Employment Trends by Industry

From an industry-level perspective, there is a modestly positive outlook for employment across most sectors over the 2015–2020 period. However, underneath this aggregate outlook there is once again significant relative growth in some job families and significant relative decline in others, resulting from the accelerating pace of transformation within many industries.

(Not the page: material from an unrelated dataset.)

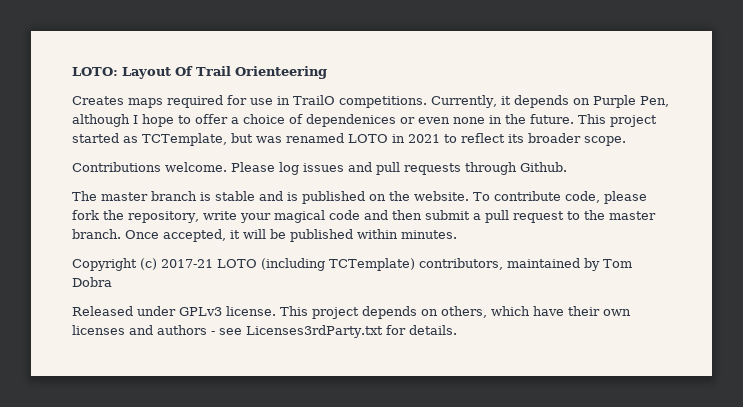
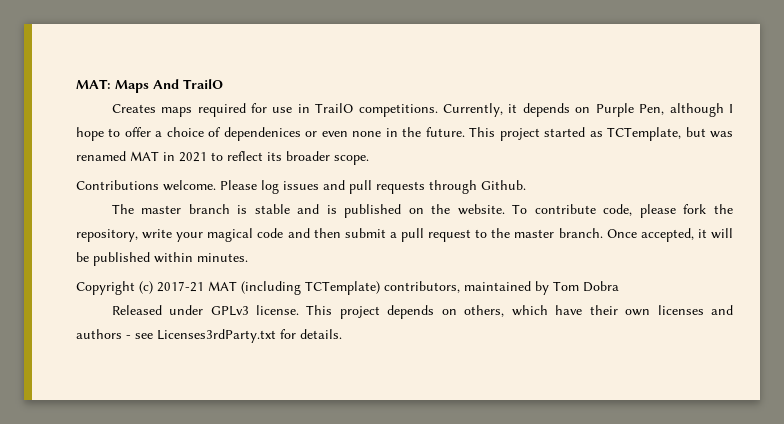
[72,66,327,79] LOTO: Layout Of Trail Orienteering -> [76,79,223,93] MAT: Maps And TrailO
[347,134,388,143] LOTO -> [130,151,159,161] MAT
[217,259,257,268] LOTO -> [208,281,237,291] MAT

For further details, please also refer to the Industry Profiles in Part 2 of the Report.

The Computer and Mathematical job family is anticipated by our respondents to experience very high growth centred on data analysts and software and applications developers—not just within the Information and Communication Technology industry but across a wide range of industries, including Financial Services & Investors, Media, Entertainment and Information, Mobility and Professional Services, as computing power and Big Data analytics constitutes a significant driver of employment growth in each.

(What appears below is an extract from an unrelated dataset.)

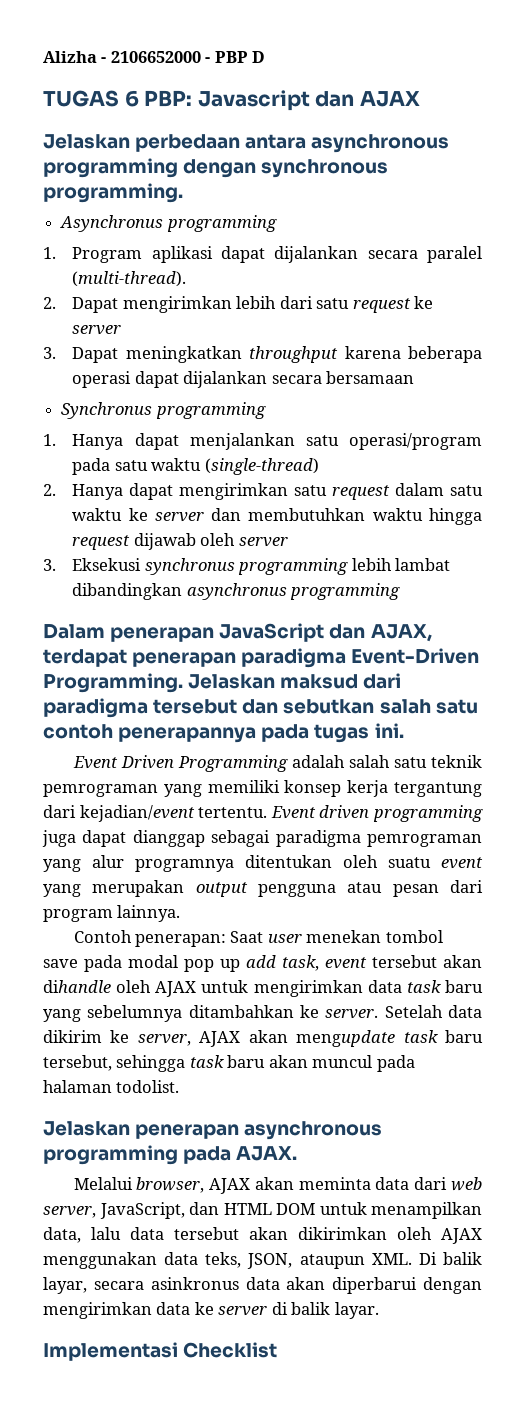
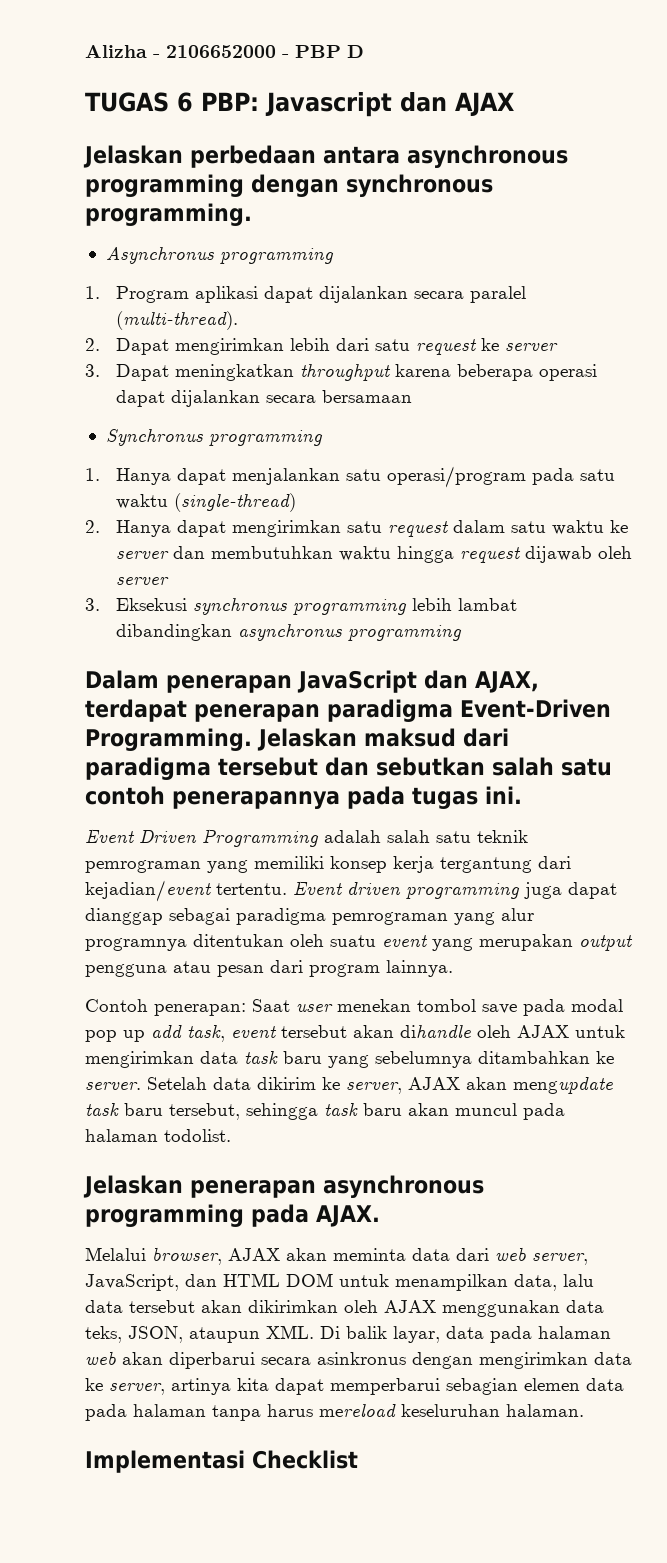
[93,1277,482,1294] [43,1302,379,1319] secara asinkronus data akan diperbarui dengan mengirimkan data ke server di balik layar. -> [446,1326,611,1343] [85,1351,632,1369] [85,1378,624,1395] [85,1404,584,1421] data pada halaman web akan diperbarui secara asinkronus dengan mengirimkan data ke server, artinya kita dapat memperbarui sebagian elemen data pada halaman tanpa harus mereload keseluruhan halaman.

In fact, employment growth for Computer and Mathematical roles is expected to be least pronounced in the Information and Communication Technology sector itself, hinting at the accelerated demand for data analysis skills and ICT literacy across, and uptake of these tools by, other industries. For example, the Media, Entertainment and Information industry is expecting a flat employment outlook with regard to its core Arts, Design, Entertainment, Sports and Media job family, combined with high growth in the Computer and Mathematical field, as the industry fully embraces its digital transformation.

In this same vein, solid job growth is expected for Architecture and Engineering roles, particularly in the Consumer, Information and Communication Technology and Mobility industries. By contrast, demand for additional engineering talent in its traditional core Basic and Infrastructure and Energy industries is fairly flat. Both of the latter are also expecting declining demand for Manufacturing and Production and Construction and Extraction roles such as Chemical Processing Plant Operators and Mining and Petroleum Extraction Workers, as both industries are facing headwinds over the coming years.

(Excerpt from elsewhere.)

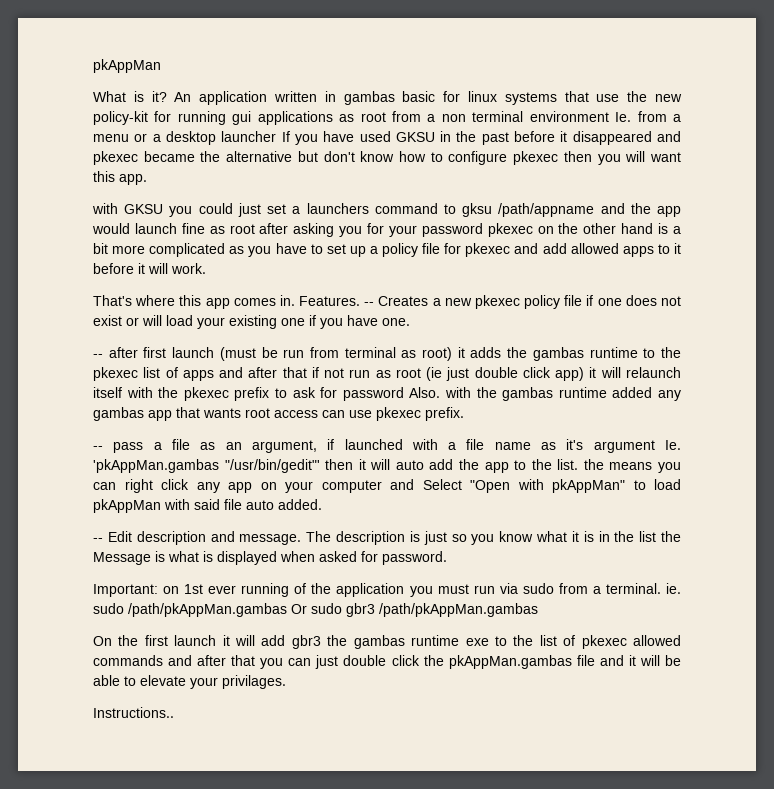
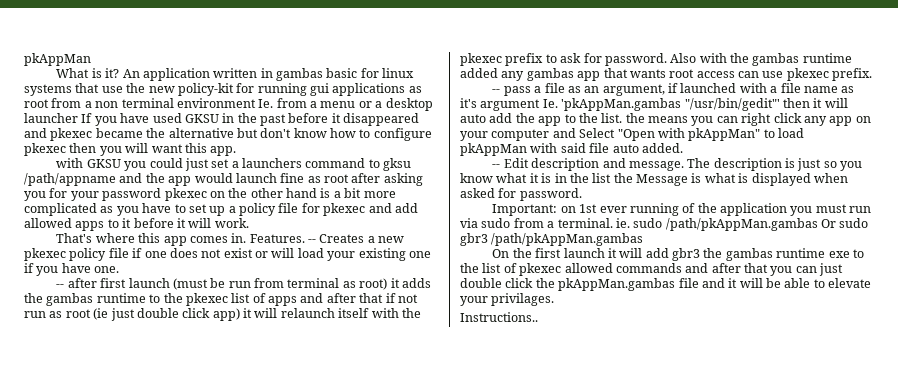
[342,387,441,401] password Also. -> [604,53,697,66] password. Also

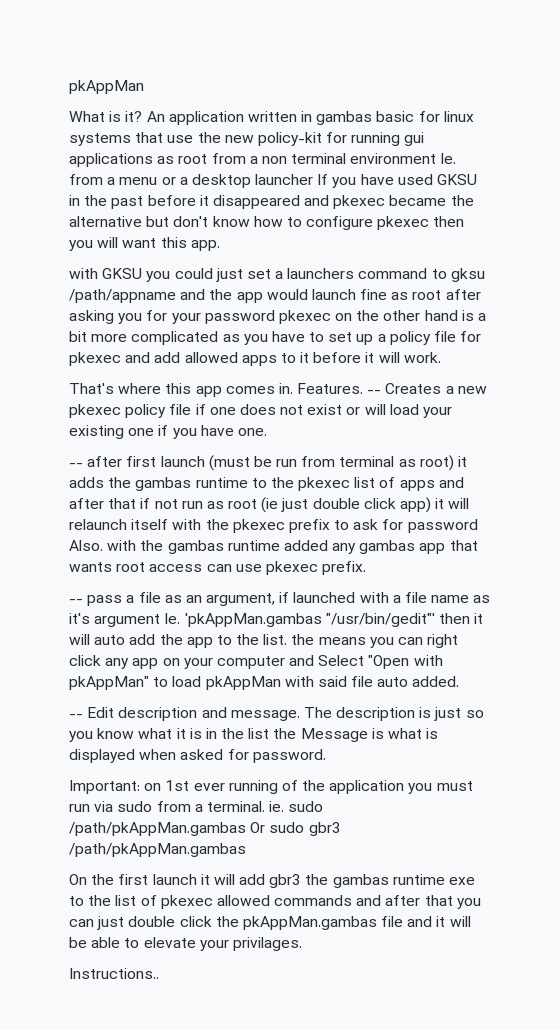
[604,53,697,66] password. Also -> [407,519,478,533] [69,540,103,551] password Also.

The Consumer industry is likewise reducing its Manufacturing and Production roles but anticipates at least stable overall demand for Sales and Related jobs, as rising middle classes in emerging markets, changing consumer values and, in particular, the rising economic power of women, are significant drivers of job growth in the sector.

The Mobility industry is anticipating significant growth in Transportation and Logistics roles, as it plays its traditional role of connecting countries and industries in the wake of increasing globalization as well as, increasingly, catering to travellers from rising middle classes in emerging markets. However, geopolitical volatility and its associated threat to global travel and supply chains are perceived as major negative drivers of employment outlook in the industry. On the automotive manufacturing side of the sector, disruptions such as advanced robotics, autonomous transport, 3D printing and new energy technologies will have some of the most direct impacts on jobs of any industry.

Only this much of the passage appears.